So this person, who shall still remain nameless, puts the FM modulator / charger on the counter, punches it, smashing it into pieces, and then says "Then you can stick THAT thing right up your ass!"

Man, I love temper tantrums by folks that lecture me about my road rage.

Another similar story was conveyed to us by my BIL's SIL. Apparently one of my BIL and his brother's friends (he's our friend too, but we met him thru my BIL years and years ago) had a similar experience at the Alpharetta Best Buy.

It seems that Scott was attempting to return a faulty television and the guy at the counter said "Well, we can send it to the factory for repair and you can get it back in a couple of months."

Scott replied "Ummm no. You can give me a new television and do whatever you want with this one that doesn't work."

Best Buy guy said no can do.

Scott went out to the car (two sons in tow), got the television, walked back into the lobby of the store, raised the television over his head and smashed it on the lobby floor and walked out of the store and went home.

I'm assuming he went home AFTER he stopped and bought another television from some other retailer.

Since the two tantrum havers used to be roommates, I'm starting to wonder if there wasn't some lead paint in the house they all used to share.

Have a great last day on planet earth everybody!! I'd say get drunk at lunch too, because I'd hate to waste the last day of man's existence on earth worried about what my stupid boss thought or caring what some stupid company policy had to say.

Shalom!!
Monday, June 05, 2006
I wish I had a penis
I know that title might reflect poorly on me for those that don't know me and worse for those that do, but that sentence was uttered Saturday afternoon by 1Doh.

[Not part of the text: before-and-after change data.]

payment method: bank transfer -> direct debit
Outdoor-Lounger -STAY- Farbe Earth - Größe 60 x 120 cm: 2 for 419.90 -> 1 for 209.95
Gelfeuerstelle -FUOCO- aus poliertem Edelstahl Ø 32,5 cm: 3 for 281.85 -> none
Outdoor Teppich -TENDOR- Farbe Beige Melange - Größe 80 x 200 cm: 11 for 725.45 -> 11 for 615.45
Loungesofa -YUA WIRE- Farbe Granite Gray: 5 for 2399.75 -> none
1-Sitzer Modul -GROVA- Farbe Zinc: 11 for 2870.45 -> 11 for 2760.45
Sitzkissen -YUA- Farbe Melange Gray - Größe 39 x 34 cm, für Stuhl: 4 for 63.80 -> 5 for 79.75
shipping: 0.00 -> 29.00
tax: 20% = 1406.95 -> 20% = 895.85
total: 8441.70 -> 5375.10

You see, we had plans for Saturday night. Sort of like a triple date. We were getting together at our neighbor's house with said neighbors and one other couple and each couple's respective children.

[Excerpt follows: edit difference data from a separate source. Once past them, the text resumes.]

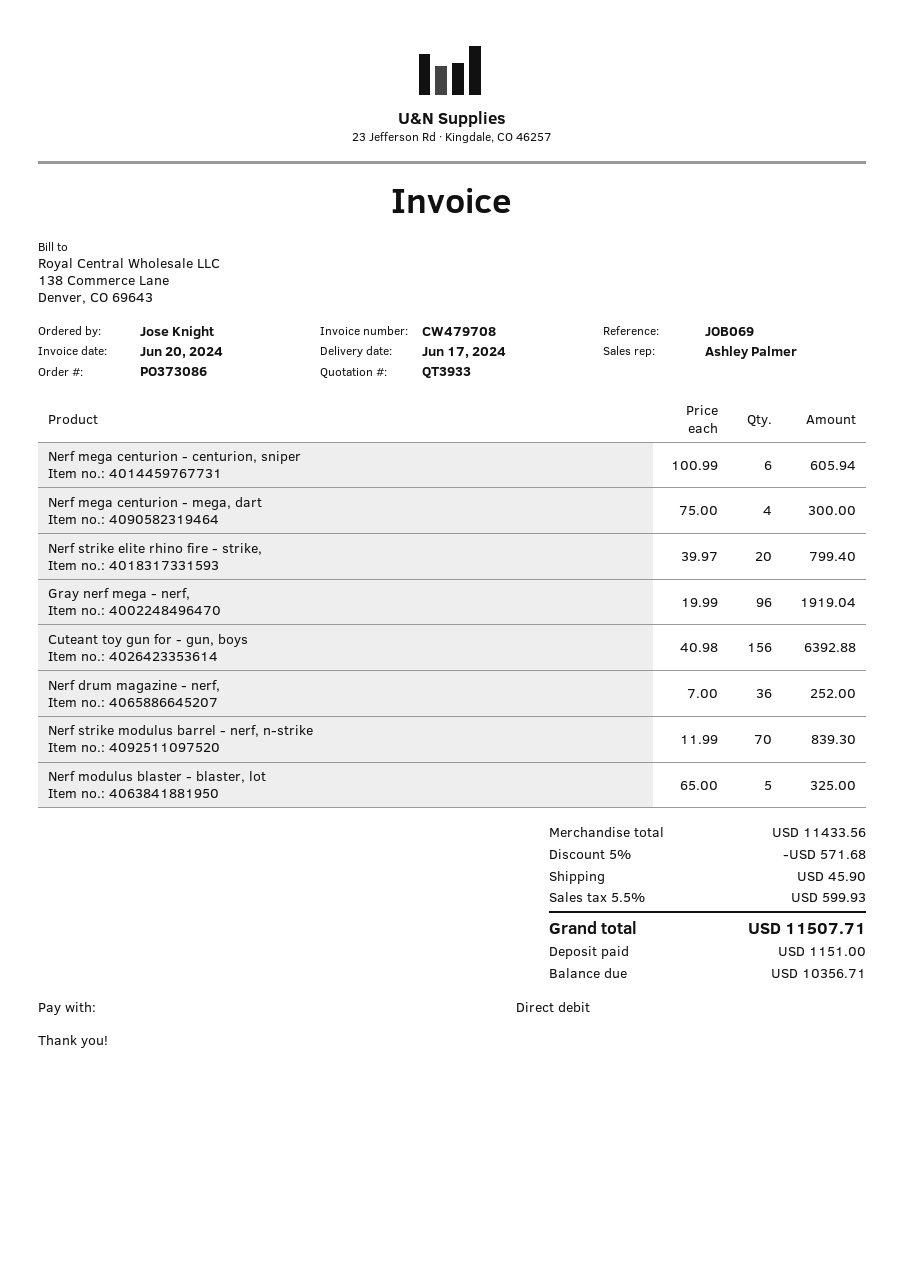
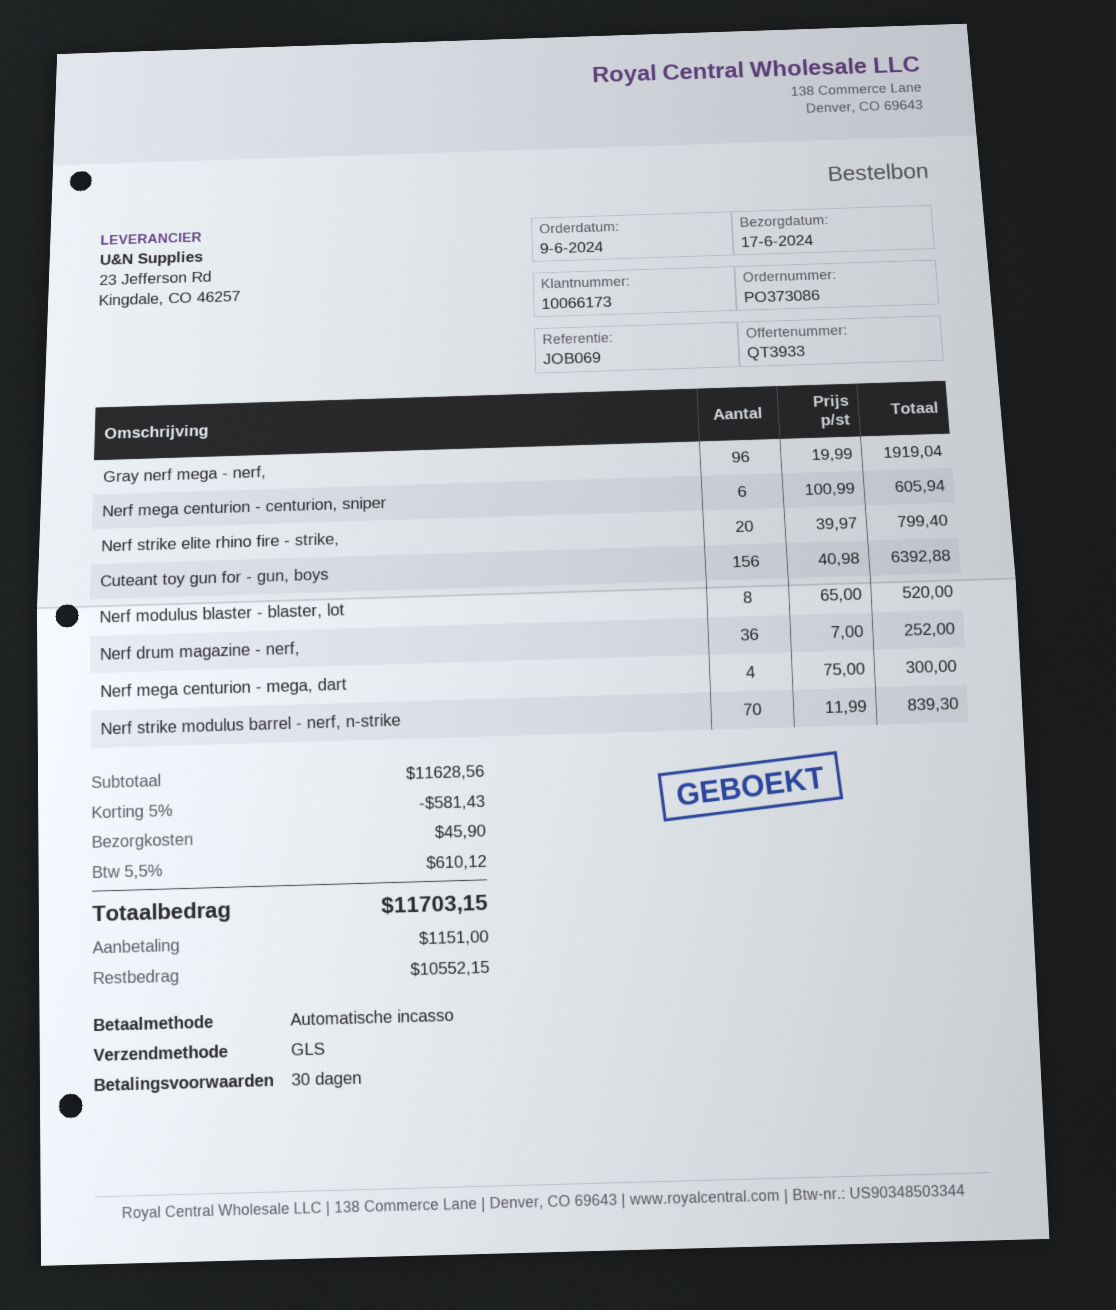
Nerf modulus blaster - blaster, lot: 5 x 65.00 = 325.00 -> 8 x 65.00 = 520.00
subtotal: 11433.56 -> 11628.56
discount: 5% = 571.68 -> 5% = 581.43
tax: 5.5% = 599.93 -> 5.5% = 610.12
total: 11507.71 -> 11703.15
balance: 10356.71 -> 10552.15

The eldest child of all three couples is four years old and were classmates this past year as well as soccer "teammates."

Anyway, a good time was had by all. There was next to no fit having save a couple of mortal wounds and some differing views on what everone should watch on DVD and from where. Further, the kids, as always, got along great.

However, the event that prompted me to write is this one.

Our hosts' next door neighbor lives on a VERY steep hill and, to the stage right side of his driveway, is a very steep grassy area. It turns out that three four-year-olds found that location ideal for some belly sledding.

That's right. Sliding down the hill head-first and heading towards the asphalt that makes up the cul-de-sac. It didn't phase the parents of the year nominees, as we were too busying having cold beers and conversation to really be watching.

That is until little Benjamin (halfway up the hill and facing Dominick who was at the top of the hill), pulled down his pants and underpants, hiked up his shirt and proceeded to paint a pee picture in the grass.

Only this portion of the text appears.